Teaching children the value of a dollar and good money management skills is the goal of many Milwaukee banks. By offering banking products such as youth savings accounts, these banks are helping today’s youth develop financial skills and showing them the benefits of saving money. If you’re a parent of a young child and want to start teaching them early about the value of saving, here are some tips to help you get started.
Banks Are Better than the Average Piggy Bank
You may already be telling your children that they need to save their birthday money and their allowance, but where is that money going? In most cases, it’s going into the shoebox on their desk or in that piggy bank on their dresser. Sure, that piggy may be getting fatter and fatter, but what would your children think if they knew that money could be saved in a manner that’s actually going to earn them money?

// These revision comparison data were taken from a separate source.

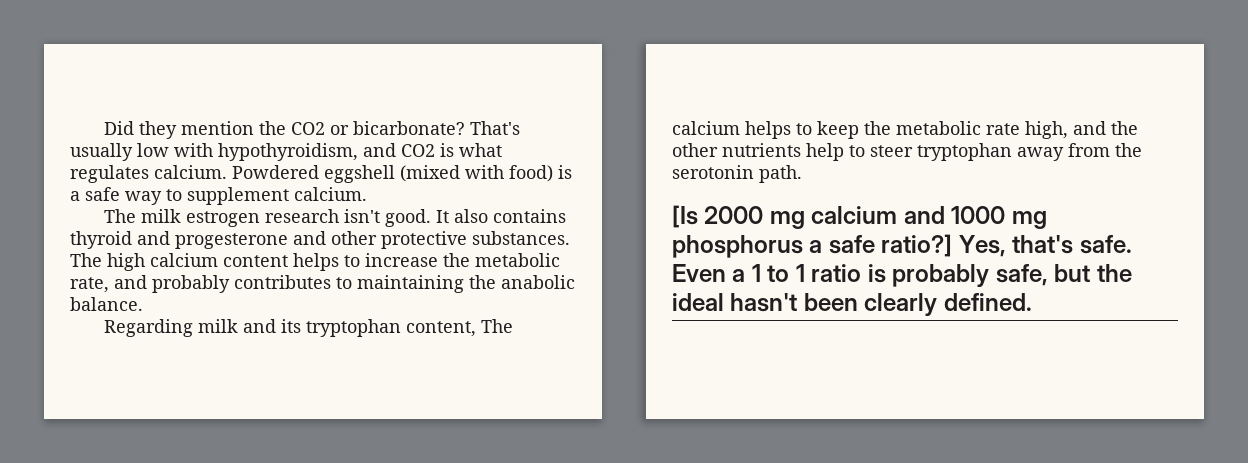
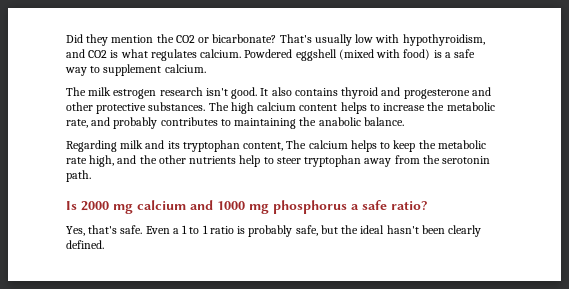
- [Is 2000 mg calcium and 1000 mg phosphorus a safe ratio?] Yes, that's safe.
+ Is 2000 mg calcium and 1000 mg phosphorus a safe ratio?
+ Yes, that's safe.

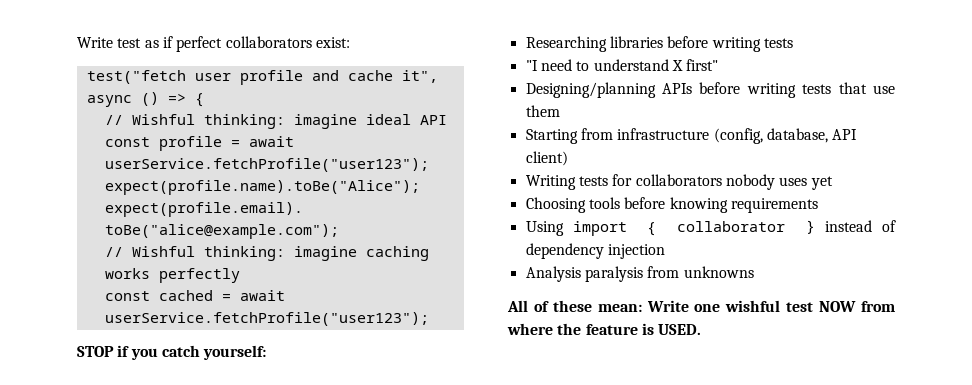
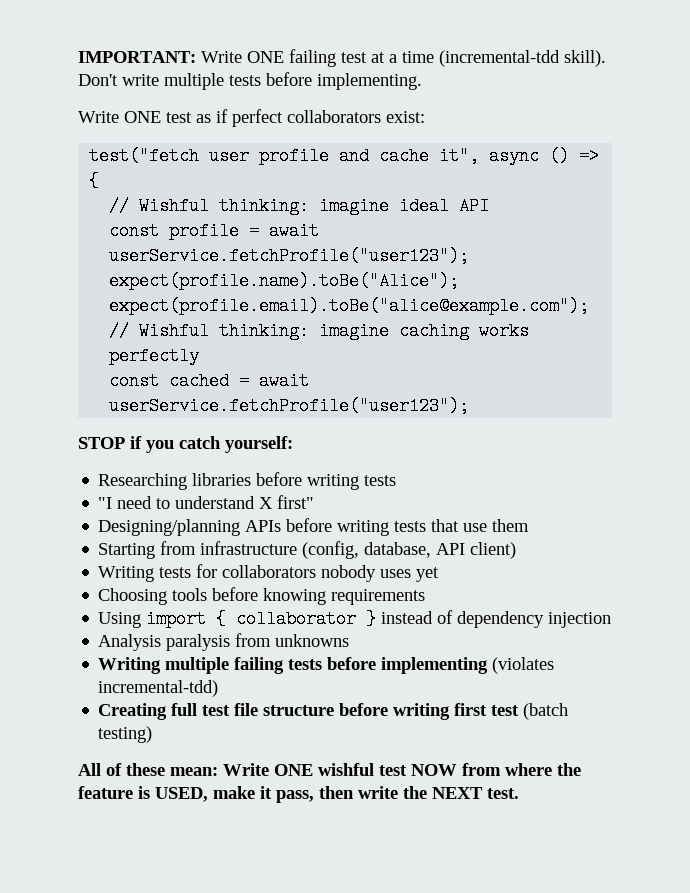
- Write test as if perfect collaborators exist:
+ IMPORTANT: Write ONE failing test at a time (incremental-tdd skill). Don't write multiple tests before implementing.
+ Write ONE test as if perfect collaborators exist:
+ Writing multiple failing tests before implementing (violates incremental-tdd)
+ Creating full test file structure before writing first test (batch testing)
- All of these mean: Write one wishful test NOW from where the feature is USED.
+ All of these mean: Write ONE wishful test NOW from where the feature is USED, make it pass, then write the NEXT test.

Yes. It’s true. The average youth savings account isn’t going to pay a lot of interest. The point, though, is that when the quarterly statement comes in the mail, and they see that their $20 has turned into $22.00, it teaches children that you can get rewarded for saving money. Everyone likes to be rewarded for their hard work, right?
Help Your Children Set Financial Goals
A financial goal for a small child could be saving for a new toy. Setting financial goals is important because the average person has to save for big ticket items. While parents want to give their children everything they possibly can, sometimes the better gift is teaching them how to manage their money so they can have the things they want in the future. Setting savings and spending goals when your children are younger will help them save for larger items like cars and college as they grow into young adults.
Show Preteens How to Monitor their Accounts
Banking isn’t only about saving money. It is also about understanding the process and paying close attention to how well their money is working for them. Preteens are old enough to understand simple concepts such as compound interest. Most banks have online calculators that make it easier to explain this concept to preteens.
Explain the Differences between Needs and Wants
Small children may have difficulty understanding this concept at first, but the more you discuss this topic the clearer it will become. Small children, preteens, teenagers, and – let’s be honest- even adults, often struggle with making these distinctions. Children who are taught from an early age the difference between needs and wants will be better able to manage their money as adults. They’ll be less likely to spend money on items that are not of value and save for something that truly matters like a new car, a home, and retirement.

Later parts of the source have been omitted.